My favourite responses to those sorts of intrusive questions are as follows:


  • You know, they are called 'private parts' for a reason - and that's because they're private, so you can't go around asking people about them. If you're curious, just google it!
  • Why do you want to know: are you interested in trying them out?  ;D
  • If you want the answer to that question, you have to be very cute and you have to at least buy me a drink first... and I'm sorry, but you're just not that cute!  ;D

Yeah, I can be a bit full of it, but adding a bit of humour can often turn things around. It also helps to disabuse them of the notion that they're somehow in a position of superiority in the conversation and that you therefore 'owe' them an explanation because you're coming from what they perceive to be a weaker position.
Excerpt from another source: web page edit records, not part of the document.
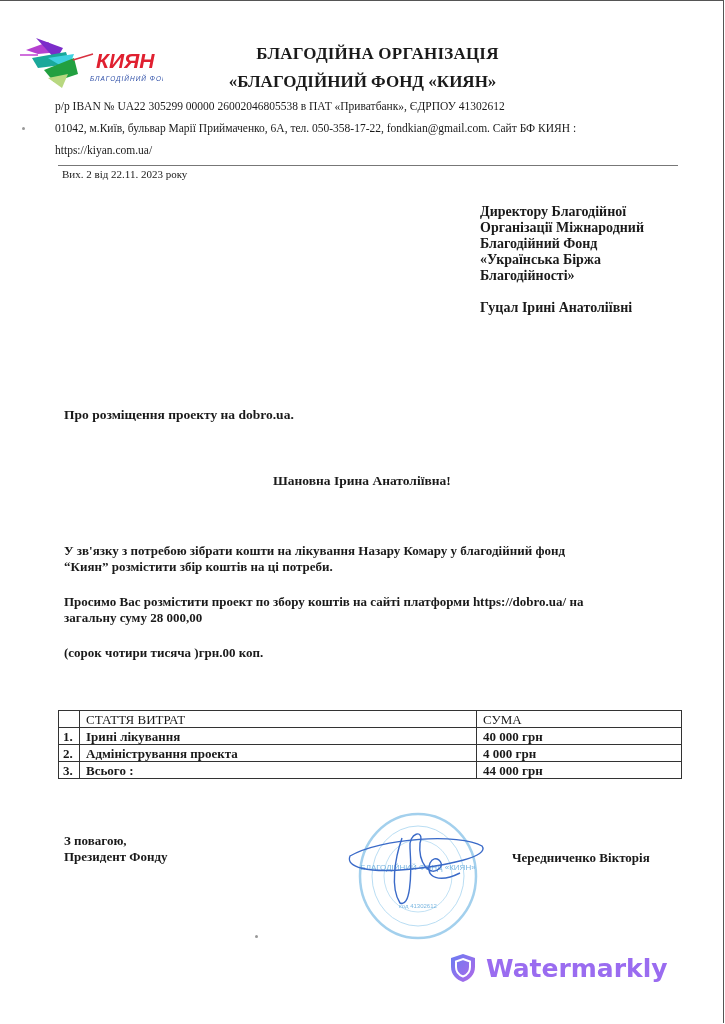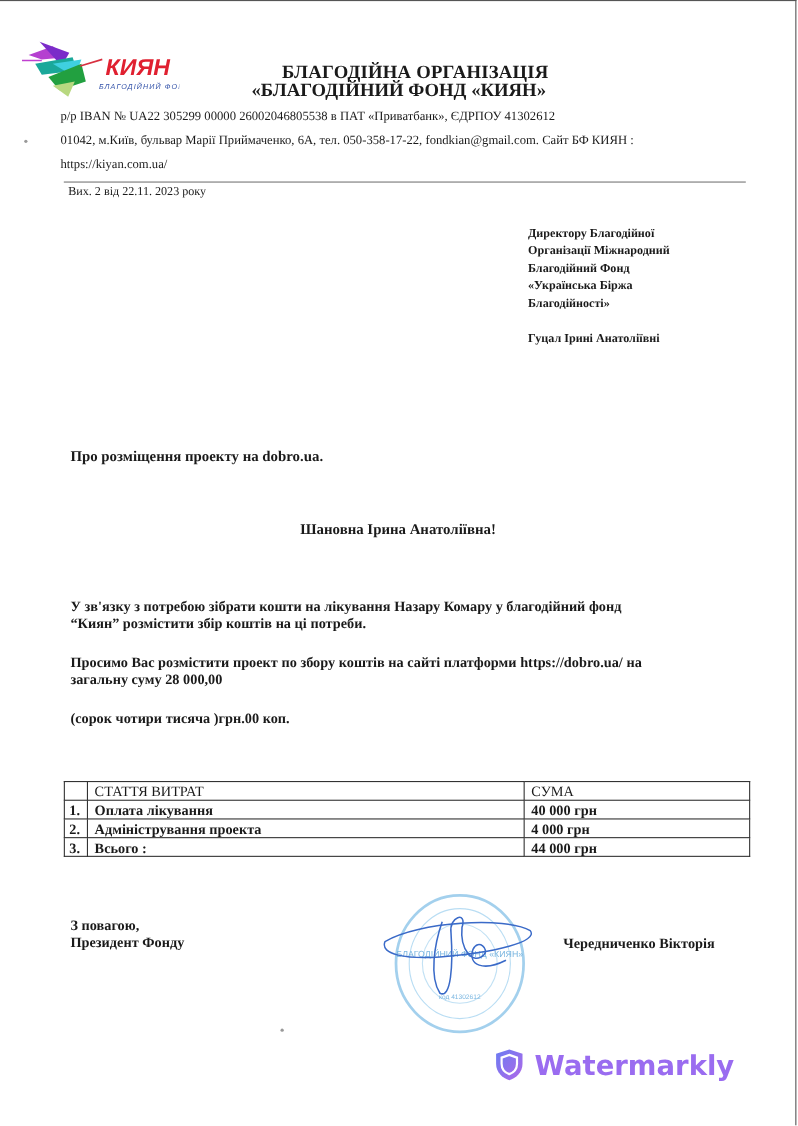--- a/index.html
+++ b/index.html
@@ -7,7 +7,7 @@
   .frame { position:absolute; left:0; top:0; width:723px; height:1022px; border-top:1px solid #555; border-right:1px solid #555; }
   .logo { position:absolute; left:18px; top:30px; width:145px; height:60px; }
   .logo svg { width:145px; height:60px; }
-  .org1 { position:absolute; left:0; width:725px; top:44px; text-align:center; font-weight:bold; font-size:17px; letter-spacing:0.2px; padding-left:30px; box-sizing:border-box;margin-top:12px; }
+  .org1 { position:absolute; left:0; width:725px; top:44px; text-align:center; font-weight:bold; font-size:17px; letter-spacing:0.2px; padding-left:30px; box-sizing:border-box; }
   .org2 { position:absolute; left:0; width:725px; top:72px; text-align:center; font-weight:bold; font-size:17px; box-sizing:border-box; }
   .hdr-line { position:absolute; left:0; width:725px; font-size:11.5px; padding-left:55px; box-sizing:border-box; }
   .rule { position:absolute; left:58px; top:165px; width:620px; height:0; border-top:1px solid #777; }

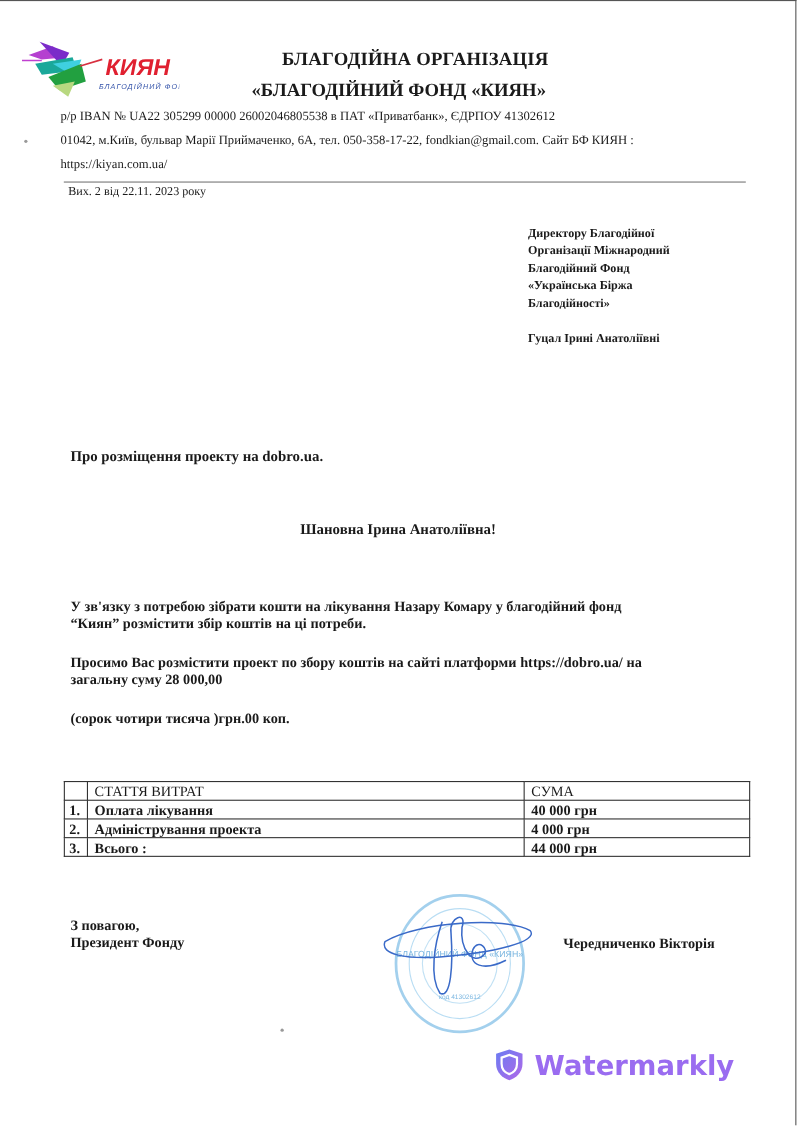--- a/index.html
+++ b/index.html
@@ -12,7 +12,7 @@
   .hdr-line { position:absolute; left:0; width:725px; font-size:11.5px; padding-left:55px; box-sizing:border-box; }
   .rule { position:absolute; left:58px; top:165px; width:620px; height:0; border-top:1px solid #777; }
   .outno { position:absolute; left:62px; top:168px; font-size:11px; }
-  .addressee { position:absolute; left:480px; top:204px; font-weight:bold; font-size:11px; line-height:16px; }
+  .addressee { position:absolute; left:480px; top:204px; font-weight:bold; font-size:14px; line-height:16px; }
   .addressee .gap { height:16px; }
   .subject { position:absolute; left:64px; top:407px; font-weight:bold; font-size:13.5px; }
   .greeting { position:absolute; left:273px; top:473px; font-weight:bold; font-size:13.5px; }

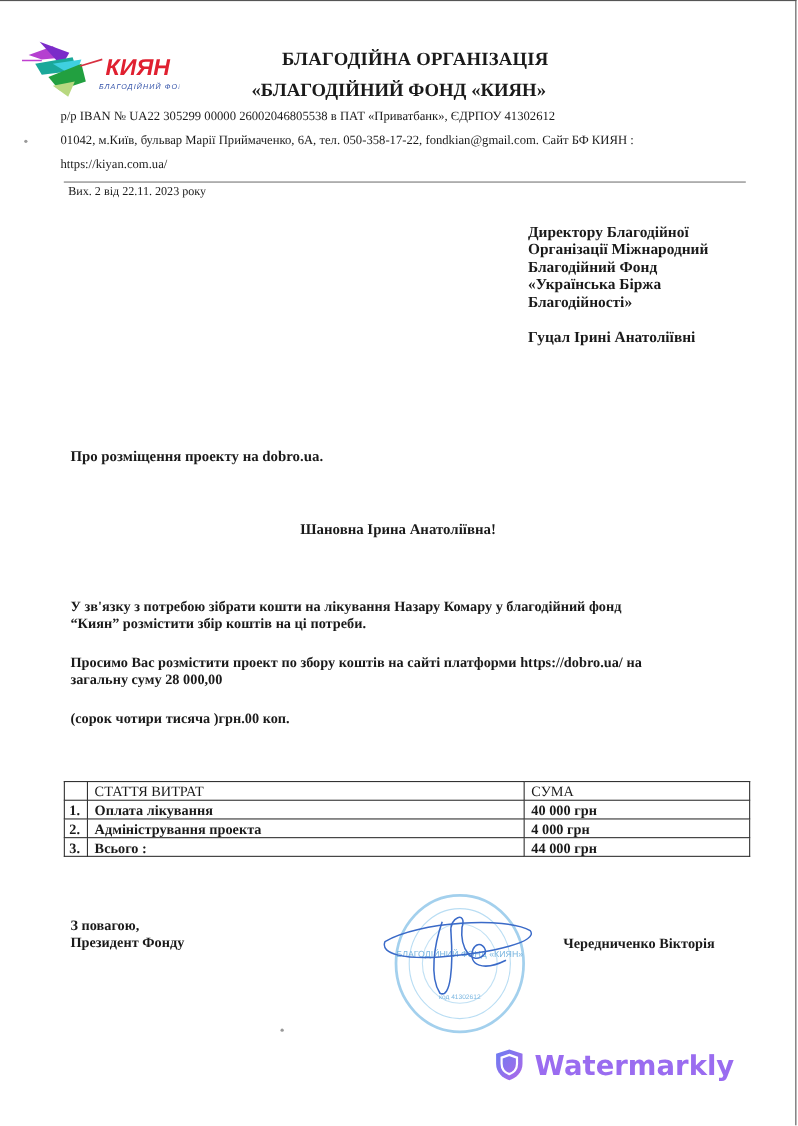--- a/index.html
+++ b/index.html
@@ -90,7 +90,7 @@
   </tr>
   <tr>
     <td class="num">1.</td>
-    <td>Оплата лікування</td>
+    <td>Ірині лікування</td>
     <td class="amt">40 000 грн</td>
   </tr>
   <tr>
Always challenge that assumption.





  •  

Midnightstar

Tell them what you just told us that you're not going to give out intimate details about yourself
and when they say something like i'll tell you about mine say "That's just as inappropriate" or "No, thanks lets drop this subject" And if they continue that's when you either walk away or maybe get someone you know involved who you trust to help/back you up if needed. I'm sure with other kids its hard though because they really like trying to continue something even when you proceed to say no. At that point sometimes saying things a little more harshly is needed even if the teachers get mad. It's about what you're comfortable with nothing else so forget the people who don't understand that.